Prof. Xue Feng group from School of Aerospace Engineering and Center of Flexible Electronics Technology, Tsinghua University, has developed skin-like integrated optoelectronic systems that can be mounted on the human skin for monitoring Continuous Noninvasive Arterial blood Pressure (CNAP) in the clinic, and wirelessly transmit the data to smart terminals in real time. In their paper titled “Wearable skin-like optoelectronic systems with suppression of motion artifact for cuff-less continuous blood pressure monitor”published on the National Science Review, the group presented the skin-like systems, ushering a novel strategy for CNAP measurement and a new route to achieve the long-term dynamic monitoring of blood pressure and blood oxygen.
Schematic illustration of the skin-like systems
Cardiovascular disease and its complications have become a great threat to human life and health. According to the statistics of the World Health Organization (WHO), an estimated 17.9 million people died from cardiovascular diseases per year, representing 31% of all global deaths. Currently, the blood pressure cuff is the most used, which is placed around the bare and stretched out upper arm and inflated until no blood can flow through the brachial artery. However, its inconvenience and lack of real-time measurement affect the quality of life as well as long-term compliance with self-monitoring. In conclusion, it’s still desirable to take great endeavor to breakthrough the key issues such as convenience and continuous measurement.

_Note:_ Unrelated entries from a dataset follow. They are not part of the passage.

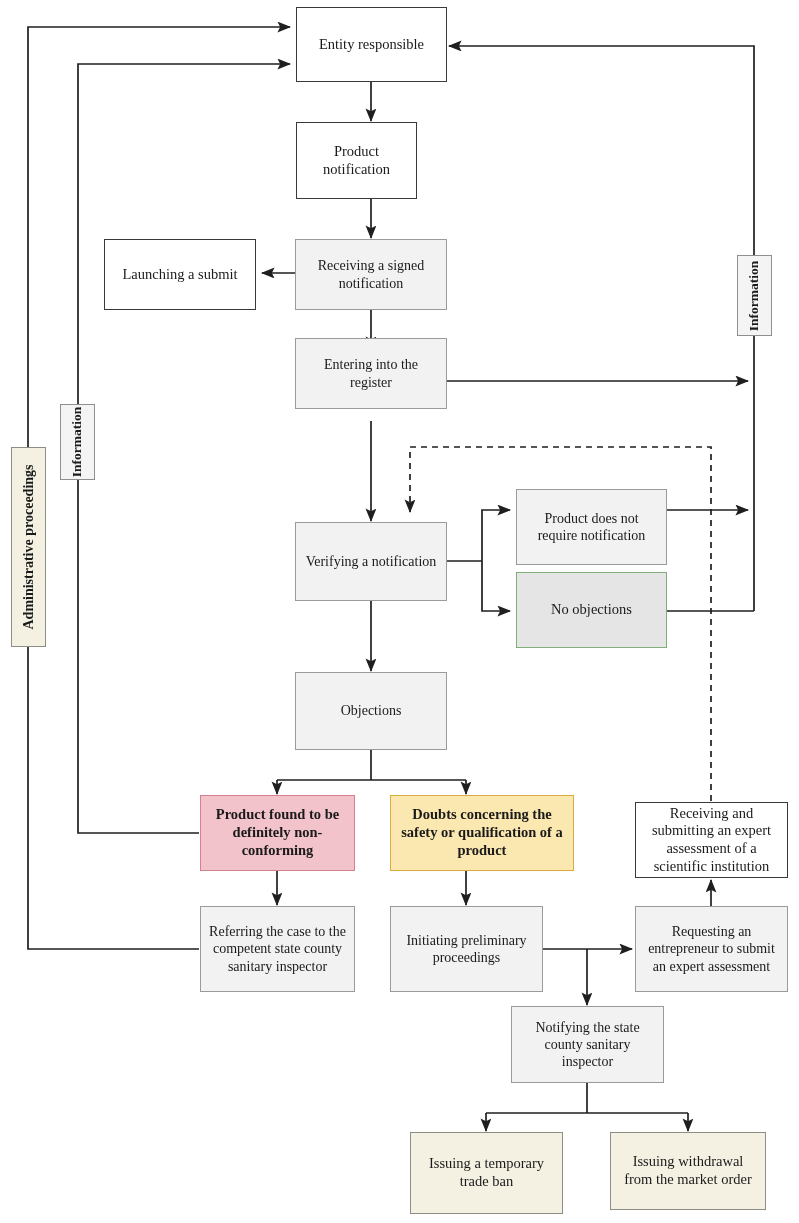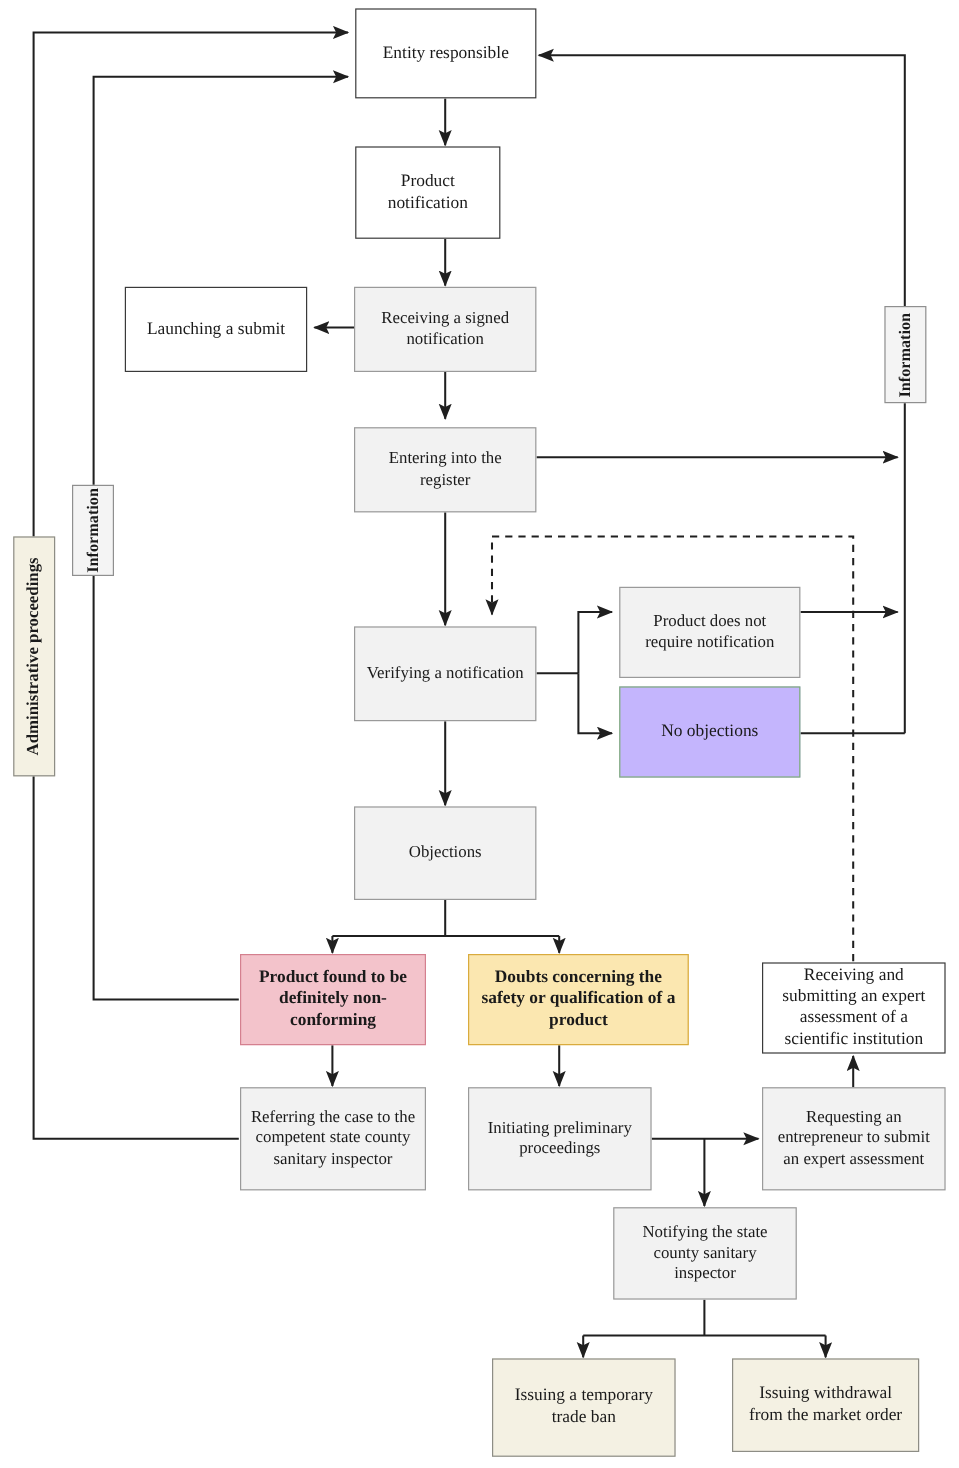"Entering into the register" div.node { top: 356px -> 338px }
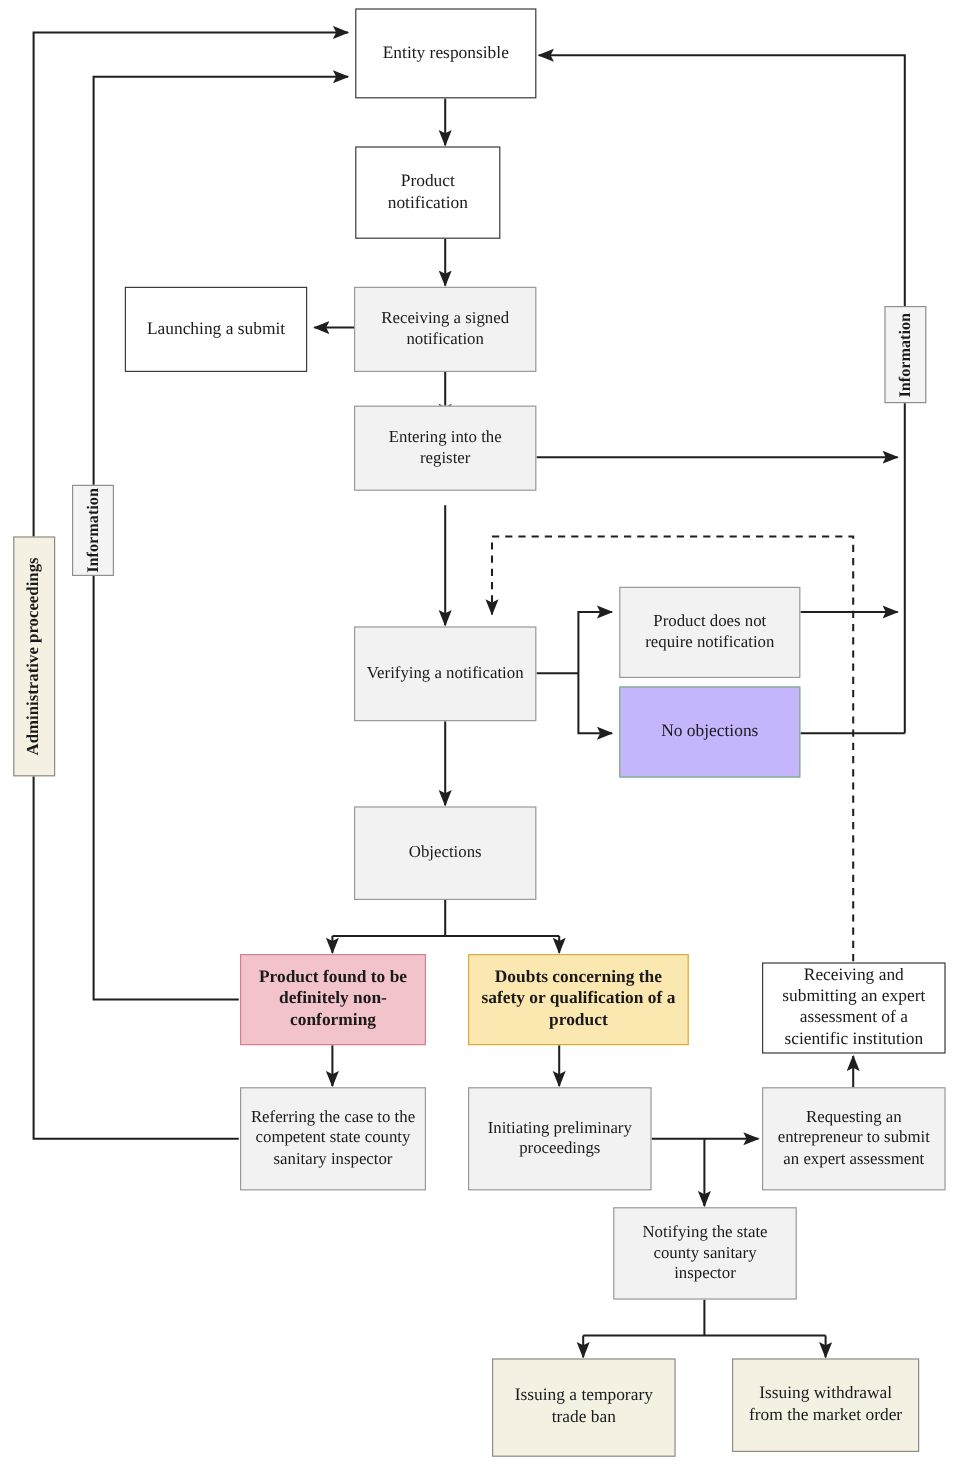"No objections" .t-green { background: #c4b5fd -> #e5e5e5 }
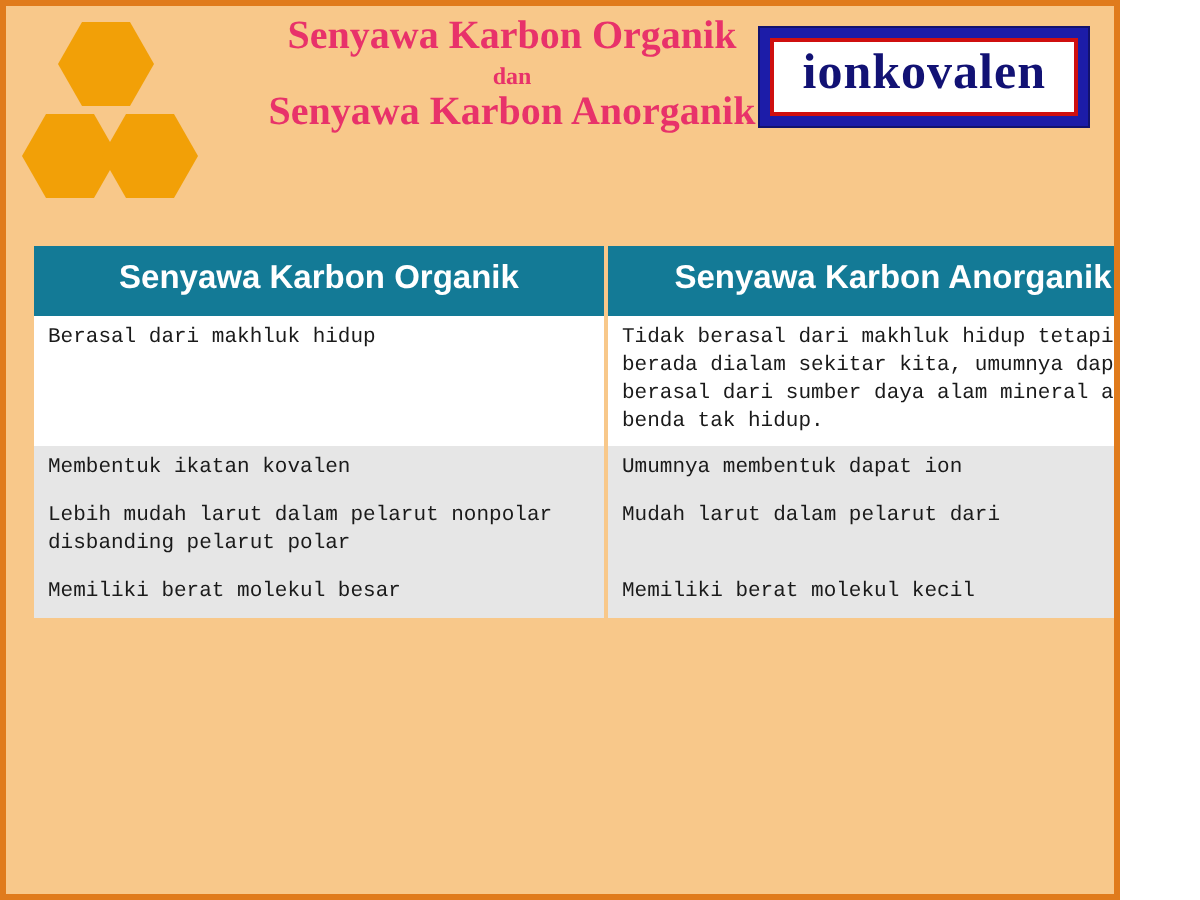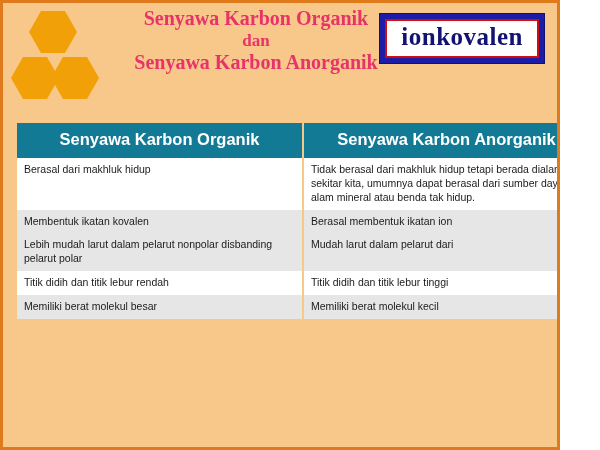"dan" .title-line.small { font-size: 17px -> 12px }
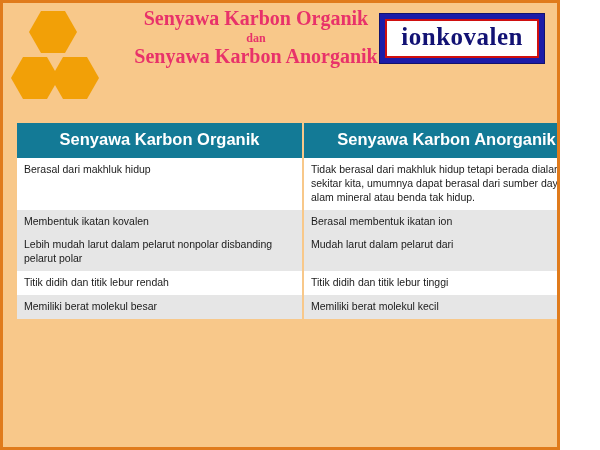"Berasal dari makhluk hidup" tbody td { font-family: none -> Liberation Mono, monospace }
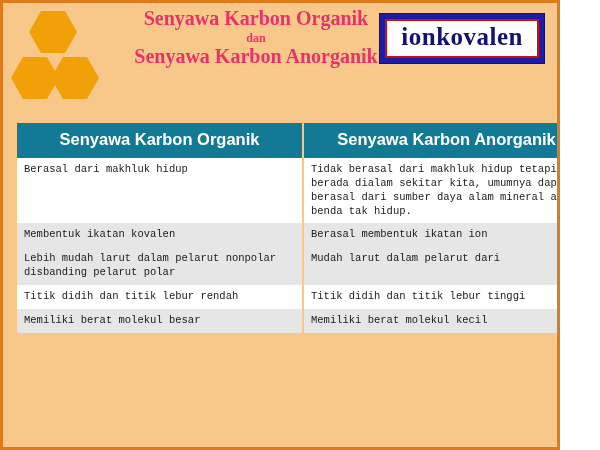"Berasal membentuk ikatan ion" td { text: Berasal membentuk ikatan -> Umumnya membentuk dapat }
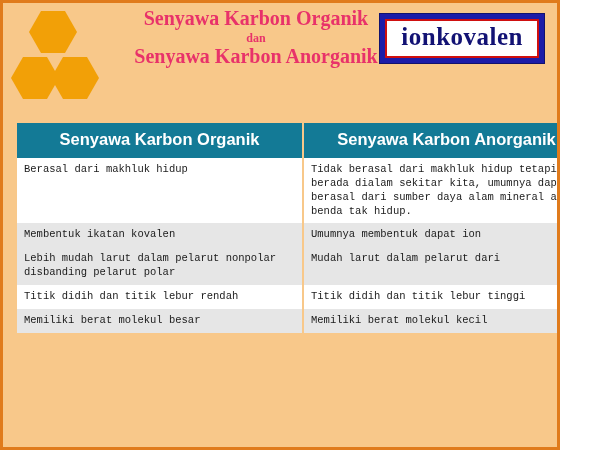"Titik didih dan titik lebur" tr.odd { html: <tr> <td>Titik didih dan titik lebur rendah</td> <td>Titik didih dan titik lebur tinggi</td> </tr> -> none }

Optical images of the skin-like optoelectronics for monitoring CNAP
Prof. Xue Feng's research group has developed a optical principle based strategy for blood pressure monitoring and fabricated skin-like optoelectronic systems conformally and cozily adhesive to human body using biocompatible materials. By measuring the absorption of light with different wavelengths by the blood, the volume and velocity of blood can be measured to calculate blood pressure and blood oxygen.
Combined the foundation of mechanical research and design experience of flexible electronic devices, the group established a physical model via principles of virtual work for blood pressure measurement. They also proposed an optical path differential method based on multi-wavelength for suppressing the noise caused by motion artifacts. These works can measure the accurate pulse wave velocity with absolute error of less than 10 mmHg in clinical trials, compared with the invasive measurement.
Feng Xue's research group from Tsinghua University are dedicating to the research of stretchable / super-flexible and large-scale integration micro devices. The developed flexible electronic technologies have been applied to health care, intelligent perception and important equipment. The group has published a series of high-level paper on Science Advances, Advanced Materials, Advanced Functional Materials, Journal of the Mechanics and Physics of Solids and other journals.
Dr. Haicheng Li from Tsinghua University is the first author, and Professor Xue Feng is the corresponding author of the article. The team of Yuan Xu, director of Beijing Tsinghua Changgeng Hospital is also involved in the work. The research was supported by the National Basic Research Program of China and National Natural Science Foundation of China.